The probability \(P(7.0 \leq X \leq 7.3)\) is calculated by summing the probabilities highlighted in orange. Since there are 13 possible values, all equally likely, this probability is \(\frac{4}{13}\), based on the model in Figure 18.2.
We can improve the precision of our model by increasing the granularity to \(0.05\) meters, as shown in Figure 18.3. Now the probability \(P(7.0 \leq X \leq 7.3)\) is \(\frac{7}{25}\)

But there is no reason to stop here. We can always obtain a more precise model by increasing the granularity. As we do so, the probability of each individual value gets smaller and smaller. Nevertheless, the probability of a range of values remains approximately the same.

As we make the model infinitely precise, the probability of each individual value approaches \(0\), while the probability of the range \([7.0, 7.3]\) approaches \(.25\). This makes sense because this range represents \[ \frac{7.3 - 7.0}{7.5 - 6.3} = .25 \] of the total range of possible values, and all possible values are equally likely.
Clearly, random variables like \(X\) cannot be represented by a PMF, since \(P(X = c) = 0\) for every value of \(c\), yet \(P(7.0 \leq X \leq 7.3)\) is not zero. This is like the dartboard example from Chapter 3! The probability that the dart lands on any particular spot is zero, but the probability that it lands somewhere on the dartboard is certainly not zero!
Random variables like \(X\), where all real numbers in a range are possible, are called continuous. We will see that the correct way to describe continuous random variables is by a probability density function (or PDF, for short), shown in Figure 18.5.

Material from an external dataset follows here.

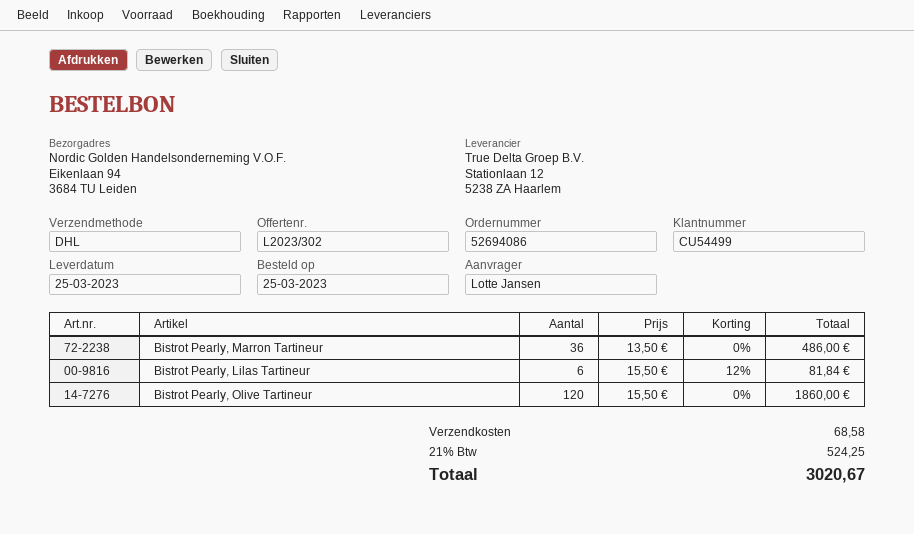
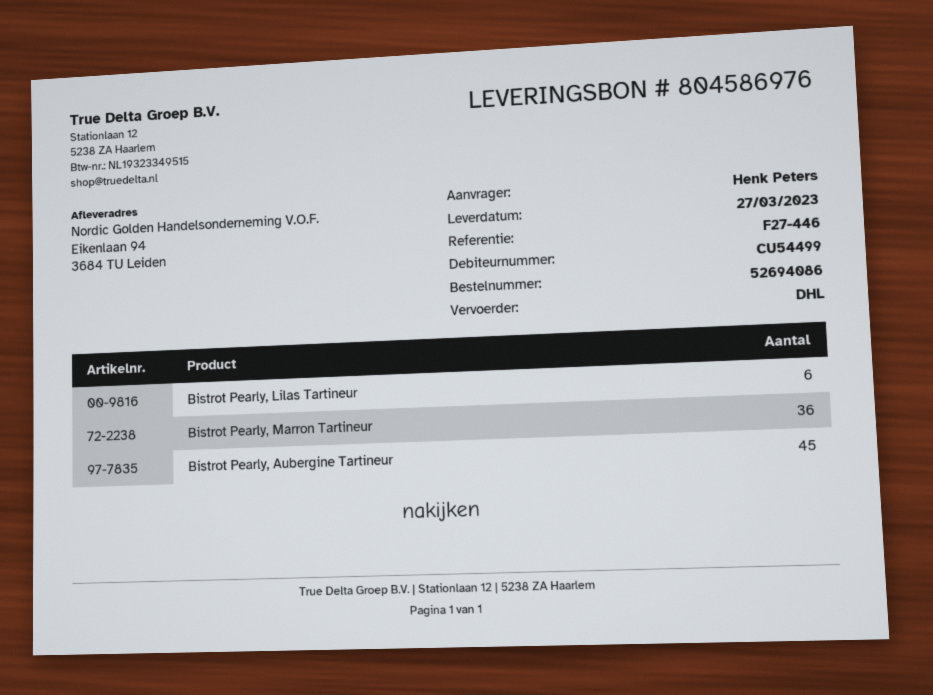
delivery date: 2023-03-25 -> 2023-03-27
ordered by: Lotte Jansen -> Henk Peters
Bistrot Pearly, Olive Tartineur: 120 -> none
Bistrot Pearly, Aubergine Tartineur: none -> 45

The PDF \(f(x)\) does not represent the probability of the value \(x\); after all, for a continuous random variable, this probability is always zero. Instead, probabilities correspond to areas under the PDF. For example, \(P(7.0 \leq X \leq 7.3)\) is equal to the area of the orange shaded region in Figure 18.5.
In order to define the PDF formally, we first revisit the cumulative distribution function (CDF), which is well-defined for both discrete and continuous random variables.
18.1 Cumulative Distribution Function
Recall from Chapter 8 that discrete random variables can be described by either their PMF or CDF. Although continuous random variables do not have a PMF, they still have a CDF. Recall from Section 8.3 that the cumulative distribution function of a random variable represents the “probability up to \(x\)” and is defined as \[ F(x) \overset{\text{def}}{=}P(X \leq x). \]
Once we have the CDF, it is straightforward to calculate probabilities by plugging in different values for \(x\).
All properties of the CDF from Section 8.3 carry over to continuous random variables:
- non-decreasing with a left limit of 0 and a right limit of 1, and
- right-continuous.
In fact, the CDF of a continuous random variable is not only right-continuous; it is continuous. This is why these random variables are called “continuous” in the first place. Any continuous function \(F(x)\) that satisfies these properties is the CDF of a continuous random variable.
18.2 Probability Density Function
In the introduction to this chapter, we introduced the PDF as the analog of the PMF for continuous random variables. Like the PMF, the PDF \(f(x)\) indicates which values are more “likely” than others, and is often more intuitive than the CDF. In this section, we define the PDF rigorously using the CDF. But we start with an informal definition of the PDF.
18.2.1 Informal Definition
In the hypothetical PDF shown in Figure 18.6, \(f(7.2) > f(6.8)\), so the random variable is more likely to be “near” \(7.2\) than \(6.8\), even though the probability that it is equal to either value is zero.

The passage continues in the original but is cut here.